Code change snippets
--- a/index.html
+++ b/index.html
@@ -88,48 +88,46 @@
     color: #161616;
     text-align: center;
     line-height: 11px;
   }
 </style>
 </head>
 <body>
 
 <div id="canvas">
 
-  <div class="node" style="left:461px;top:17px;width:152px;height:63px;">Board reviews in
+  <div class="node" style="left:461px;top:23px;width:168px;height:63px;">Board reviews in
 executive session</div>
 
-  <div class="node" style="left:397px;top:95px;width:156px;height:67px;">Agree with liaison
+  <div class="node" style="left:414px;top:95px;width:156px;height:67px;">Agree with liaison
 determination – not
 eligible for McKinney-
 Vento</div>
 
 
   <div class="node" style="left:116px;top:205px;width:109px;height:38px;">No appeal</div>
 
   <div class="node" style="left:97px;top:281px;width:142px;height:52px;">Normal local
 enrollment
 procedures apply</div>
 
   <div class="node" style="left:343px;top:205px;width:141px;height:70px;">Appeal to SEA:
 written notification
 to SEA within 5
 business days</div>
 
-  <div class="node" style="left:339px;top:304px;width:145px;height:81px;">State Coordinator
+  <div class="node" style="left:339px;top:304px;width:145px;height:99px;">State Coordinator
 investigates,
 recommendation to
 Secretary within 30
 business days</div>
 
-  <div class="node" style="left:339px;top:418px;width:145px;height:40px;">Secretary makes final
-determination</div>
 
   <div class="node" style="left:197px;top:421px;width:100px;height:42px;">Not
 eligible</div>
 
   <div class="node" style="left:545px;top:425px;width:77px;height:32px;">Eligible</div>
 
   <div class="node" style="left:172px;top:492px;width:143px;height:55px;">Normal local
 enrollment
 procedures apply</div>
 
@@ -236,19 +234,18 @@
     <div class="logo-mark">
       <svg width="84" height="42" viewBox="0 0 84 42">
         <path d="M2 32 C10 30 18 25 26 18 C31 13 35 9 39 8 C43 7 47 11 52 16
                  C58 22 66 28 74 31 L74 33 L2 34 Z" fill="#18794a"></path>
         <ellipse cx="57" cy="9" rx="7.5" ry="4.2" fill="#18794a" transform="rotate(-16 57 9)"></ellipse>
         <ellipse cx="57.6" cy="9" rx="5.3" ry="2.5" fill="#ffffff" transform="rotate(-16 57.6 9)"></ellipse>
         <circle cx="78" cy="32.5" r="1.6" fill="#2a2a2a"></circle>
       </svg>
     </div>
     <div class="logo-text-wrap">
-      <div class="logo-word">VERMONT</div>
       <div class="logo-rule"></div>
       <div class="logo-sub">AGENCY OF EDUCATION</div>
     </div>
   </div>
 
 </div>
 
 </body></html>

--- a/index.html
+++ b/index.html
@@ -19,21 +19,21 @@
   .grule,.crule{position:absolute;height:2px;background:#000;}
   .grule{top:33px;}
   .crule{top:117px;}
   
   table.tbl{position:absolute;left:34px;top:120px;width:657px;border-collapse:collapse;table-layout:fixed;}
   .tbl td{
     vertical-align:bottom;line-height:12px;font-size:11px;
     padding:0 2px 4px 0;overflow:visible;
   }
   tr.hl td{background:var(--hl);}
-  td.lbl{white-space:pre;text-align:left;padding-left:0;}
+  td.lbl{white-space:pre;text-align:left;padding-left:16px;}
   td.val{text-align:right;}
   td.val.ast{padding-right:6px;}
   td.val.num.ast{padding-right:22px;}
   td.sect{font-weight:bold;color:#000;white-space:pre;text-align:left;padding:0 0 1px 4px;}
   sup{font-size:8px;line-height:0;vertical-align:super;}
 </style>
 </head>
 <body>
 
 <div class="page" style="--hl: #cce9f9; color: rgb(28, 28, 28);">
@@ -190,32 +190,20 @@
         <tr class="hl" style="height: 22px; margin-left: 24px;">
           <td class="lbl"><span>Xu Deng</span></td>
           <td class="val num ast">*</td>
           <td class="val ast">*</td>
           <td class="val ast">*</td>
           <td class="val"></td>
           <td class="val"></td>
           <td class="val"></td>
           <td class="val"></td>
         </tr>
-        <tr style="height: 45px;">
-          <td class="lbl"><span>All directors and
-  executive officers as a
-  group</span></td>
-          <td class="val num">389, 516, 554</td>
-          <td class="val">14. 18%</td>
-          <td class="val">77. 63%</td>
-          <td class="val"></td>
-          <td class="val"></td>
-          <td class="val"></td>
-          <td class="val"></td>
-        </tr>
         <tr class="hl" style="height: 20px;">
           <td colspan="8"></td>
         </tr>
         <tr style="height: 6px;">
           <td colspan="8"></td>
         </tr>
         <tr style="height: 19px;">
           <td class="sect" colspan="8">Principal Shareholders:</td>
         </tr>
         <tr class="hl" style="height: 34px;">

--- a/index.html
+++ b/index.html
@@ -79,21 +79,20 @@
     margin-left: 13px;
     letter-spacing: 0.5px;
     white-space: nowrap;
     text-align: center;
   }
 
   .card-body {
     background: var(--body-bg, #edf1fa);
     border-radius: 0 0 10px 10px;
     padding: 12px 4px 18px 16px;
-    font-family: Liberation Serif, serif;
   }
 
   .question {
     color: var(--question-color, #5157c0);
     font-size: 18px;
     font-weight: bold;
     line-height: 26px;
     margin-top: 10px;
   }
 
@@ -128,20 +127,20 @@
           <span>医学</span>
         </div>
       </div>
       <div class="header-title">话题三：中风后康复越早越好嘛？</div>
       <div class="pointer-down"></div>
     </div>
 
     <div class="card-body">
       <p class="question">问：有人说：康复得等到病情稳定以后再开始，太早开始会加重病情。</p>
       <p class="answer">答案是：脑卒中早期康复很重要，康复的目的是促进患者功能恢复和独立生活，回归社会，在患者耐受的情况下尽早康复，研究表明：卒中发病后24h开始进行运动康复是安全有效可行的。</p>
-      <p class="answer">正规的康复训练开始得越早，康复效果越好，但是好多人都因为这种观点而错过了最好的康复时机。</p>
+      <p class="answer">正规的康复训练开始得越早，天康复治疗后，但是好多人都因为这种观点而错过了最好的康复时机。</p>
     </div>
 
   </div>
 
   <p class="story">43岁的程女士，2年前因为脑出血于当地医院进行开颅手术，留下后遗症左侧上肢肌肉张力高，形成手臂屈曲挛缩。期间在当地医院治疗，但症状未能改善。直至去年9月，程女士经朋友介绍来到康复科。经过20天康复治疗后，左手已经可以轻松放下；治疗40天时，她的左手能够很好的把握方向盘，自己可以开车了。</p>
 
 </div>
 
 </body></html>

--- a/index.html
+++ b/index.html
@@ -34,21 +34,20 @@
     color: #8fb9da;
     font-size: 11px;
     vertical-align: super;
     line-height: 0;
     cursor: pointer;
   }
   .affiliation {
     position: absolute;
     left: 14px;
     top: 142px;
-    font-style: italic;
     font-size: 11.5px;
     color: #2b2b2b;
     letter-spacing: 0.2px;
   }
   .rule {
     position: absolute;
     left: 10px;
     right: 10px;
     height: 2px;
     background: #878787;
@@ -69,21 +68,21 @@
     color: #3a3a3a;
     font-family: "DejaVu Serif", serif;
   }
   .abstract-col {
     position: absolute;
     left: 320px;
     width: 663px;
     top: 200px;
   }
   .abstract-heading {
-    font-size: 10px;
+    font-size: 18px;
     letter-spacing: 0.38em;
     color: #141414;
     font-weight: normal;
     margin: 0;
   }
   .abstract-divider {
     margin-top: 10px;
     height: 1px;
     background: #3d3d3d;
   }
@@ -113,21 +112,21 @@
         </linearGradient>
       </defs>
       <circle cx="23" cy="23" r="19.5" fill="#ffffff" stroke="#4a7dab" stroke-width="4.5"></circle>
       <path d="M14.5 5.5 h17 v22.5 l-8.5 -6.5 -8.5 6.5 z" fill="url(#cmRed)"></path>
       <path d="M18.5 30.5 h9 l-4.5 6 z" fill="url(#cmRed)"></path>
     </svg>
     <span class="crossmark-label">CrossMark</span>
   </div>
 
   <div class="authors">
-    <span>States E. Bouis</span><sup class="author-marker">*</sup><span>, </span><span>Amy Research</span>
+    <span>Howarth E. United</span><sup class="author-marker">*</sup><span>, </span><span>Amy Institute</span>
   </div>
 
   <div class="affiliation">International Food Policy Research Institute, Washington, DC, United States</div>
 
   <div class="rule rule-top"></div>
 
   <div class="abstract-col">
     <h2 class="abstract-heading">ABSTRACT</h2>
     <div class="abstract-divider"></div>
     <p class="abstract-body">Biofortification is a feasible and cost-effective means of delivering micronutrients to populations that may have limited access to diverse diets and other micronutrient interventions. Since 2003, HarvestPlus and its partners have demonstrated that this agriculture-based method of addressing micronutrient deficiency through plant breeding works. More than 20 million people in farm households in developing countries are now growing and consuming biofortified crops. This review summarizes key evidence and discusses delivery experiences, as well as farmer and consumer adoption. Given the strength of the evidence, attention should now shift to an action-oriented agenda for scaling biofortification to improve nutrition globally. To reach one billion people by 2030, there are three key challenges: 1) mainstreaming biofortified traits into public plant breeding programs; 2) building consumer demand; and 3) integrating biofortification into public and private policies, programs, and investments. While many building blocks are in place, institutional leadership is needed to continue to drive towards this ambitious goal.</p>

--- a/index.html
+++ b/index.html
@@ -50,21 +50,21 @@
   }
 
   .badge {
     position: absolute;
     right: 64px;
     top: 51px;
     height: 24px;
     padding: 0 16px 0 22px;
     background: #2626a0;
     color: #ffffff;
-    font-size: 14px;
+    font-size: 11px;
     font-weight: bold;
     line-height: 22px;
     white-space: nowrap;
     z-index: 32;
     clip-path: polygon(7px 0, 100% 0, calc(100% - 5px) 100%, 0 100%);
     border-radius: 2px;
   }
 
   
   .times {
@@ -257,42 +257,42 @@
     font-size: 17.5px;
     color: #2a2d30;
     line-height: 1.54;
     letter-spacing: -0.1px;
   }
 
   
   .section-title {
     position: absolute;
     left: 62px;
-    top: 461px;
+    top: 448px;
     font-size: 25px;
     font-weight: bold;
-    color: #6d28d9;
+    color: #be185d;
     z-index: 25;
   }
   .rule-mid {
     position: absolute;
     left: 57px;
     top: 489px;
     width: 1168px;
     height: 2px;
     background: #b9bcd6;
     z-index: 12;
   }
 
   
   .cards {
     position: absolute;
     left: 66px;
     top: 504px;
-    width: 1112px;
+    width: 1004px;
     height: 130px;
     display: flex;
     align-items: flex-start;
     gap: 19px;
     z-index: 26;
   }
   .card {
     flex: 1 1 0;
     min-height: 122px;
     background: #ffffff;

#### Task to carry out
Using the entries above, copy out all lines that contain the string "crule".

#### Response below
   .grule,.crule{position:absolute;height:2px;background:#000;}
   .crule{top:117px;}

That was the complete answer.